“Bri’s not thinking with her head. She’s thinking with something completely different when it comes to you. I don’t have that problem, and we’re twelve stories up! You’re nuts if you think I’m doing that! I’m not climbing on that fucking ladder in the dark!”
Brianna ignored them as she tested the ladder herself, tugging it toward her while her hair blew in the cold breeze dancing over the rooftops. It seemed stable enough, or at least as stable as a slide-out ladder caught on two hooks drilled into the side of the other building could be. She had no idea how rusted those hooks were. It was too dark to see them. They could’ve been put in by long-dead mobsters for all she knew. This was New York City. There were parts of Cosa Nostra’s network that dated back well over a hundred years in the city. She just really hoped these hooks weren’t that historic as she crawled up on the ledge and promised herself she wouldn’t look down.
“One step at a time, baby,” Tino said as he came up next to her and held the ladder. “You can do this.

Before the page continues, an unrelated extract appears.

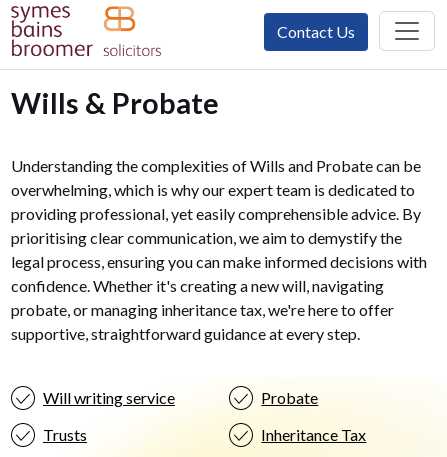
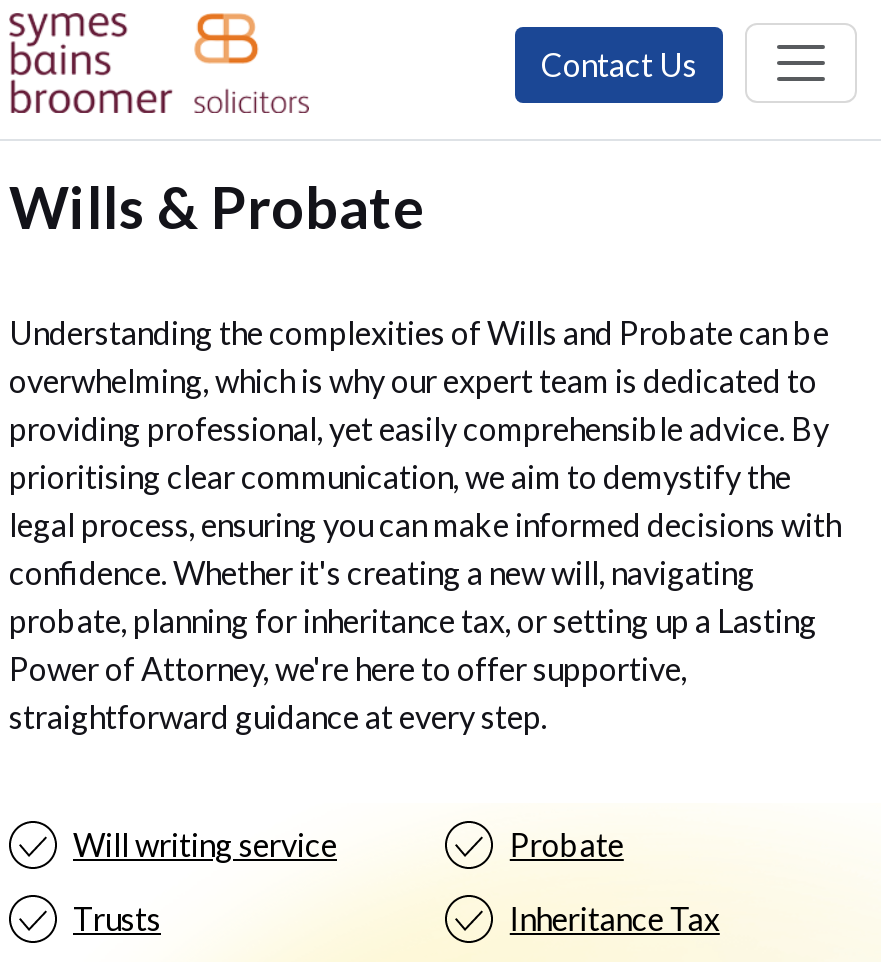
- probate, or managing inheritance tax, we're here to offer
- supportive, straightforward guidance at every step.
+ probate, planning for inheritance tax, or setting up a Lasting
+ Power of Attorney, we're here to offer supportive,
+ straightforward guidance at every step.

Don’t look down.”
“I know,” she snapped at him. “I know not to look down. I’m not stupid. I know that.” She reached out to grab the metal, knees still on the ledge as she crouched there, and she couldn’t help but look between steps. “Jesus, Mary, and Joseph.”
“Oobatz. She’s not doing this. I’m sitting my Italiana ass right here and getting arrested. Both of yous are too. Nova can bail us out.”
“It’s not that fucking simple. I can’t get arrested, Carina,” Tino growled at her. “They’ll try to flip me against the Borgata. They’ll keep me until they find something on me bad enough to put me down. Not to mention, if you get arrested on my watch—”
That was all the motivation Brianna needed. She crawled out on the ladder, the freezing metal digging into her knees, making her wish she had worn jeans like Carina. Despite the cold, her palms were sweaty as hell, but she gripped at the ladder for dear life. The other building was slightly higher than theirs, so she was climbing at an incline. One step at a time, with the wind still blowing up between the buildings and her ponytail hanging in her face.
She could distantly hear the chaos from the raid below, and she really hoped no one was looking up and noticing this ladder. “W-what if they see us?” she asked, now hanging halfway between the buildings.
“They aren’t gonna see you. No one ever looks up,” Tino assured her. “It’s all fine. You’re almost there. You’re doing good.”
It wasn’t until Brianna reached the other building that she realized she’d barely breathed the whole time. Her heart was still thundering as she crawled over the edge on the other side and turned around to look behind her. Tino and Carina were dark silhouettes. Their bodies were noticeably tense. It was obvious that watching Brianna make that trek had them near frozen with fear. Though Tino had managed to keep his cool rather than let her hear his apprehension.
“Jesus fucking Christ.” Carina’s voice carried on the wind. “I have to do this. She’s over there, and I’m here. I have to fucking do this.”
“Come on, where are those stugots? You got this, sweetheart,” Tino said as Carina crawled up on the ledge. “I’m gonna hold it for you like I did for Bri. Like my fucking life depends on it, okay?”
“Are you drunk?” Brianna called from the other side. “Do you feel stable enough to make it?”
“I’m not drunk anymore,” Carina replied as she grabbed the first rung and looked up at Brianna. “If you can do it, I can.”
Brianna leaned down and grabbed the top rung on the ladder. “I’m holding it from here. We won’t let you fall.”
Carina nodded wordlessly and crawled out, slowly but surely until she was hanging between the buildings with nothing but the metal ladder to support her. Carina’s breath was leaving her in quick, silvery puffs, betraying the fear. It was a horrible thing to watch, really horrible, a thousand times worse than actually doing it.
“Go, sweetheart.” Tino sounded anxious. “Get to the other side. I don’t wanna rush you—”
“Then don’t fucking rush me,” Carina growled back to him. “My hands are sweaty as hell, and I feel like I’m gonna puke. Cazzo. I’m never drinking again. I swear to God, the fucking government’s put me off alcohol for life.”
Carina spent so much time bitching and praying she didn’t realize she’d made it to the other side, and when she did, she said another quick prayer in Italian and then crossed herself as she crawled down from the ledge to the roof.
“Hold it, Bri,” Tino called and then crawled onto the ladder like he had done this a hundred times before. “Both hands.”
Brianna leaned down and held it tighter as he took to that ladder like a firefighter with a five-alarm blaze going. Tino was moving so fast the whole thing was shaking, and there was no one on the other side to keep it steady. Brianna’s hands were still sweaty, but she held on to that first rung like it was life-and-death.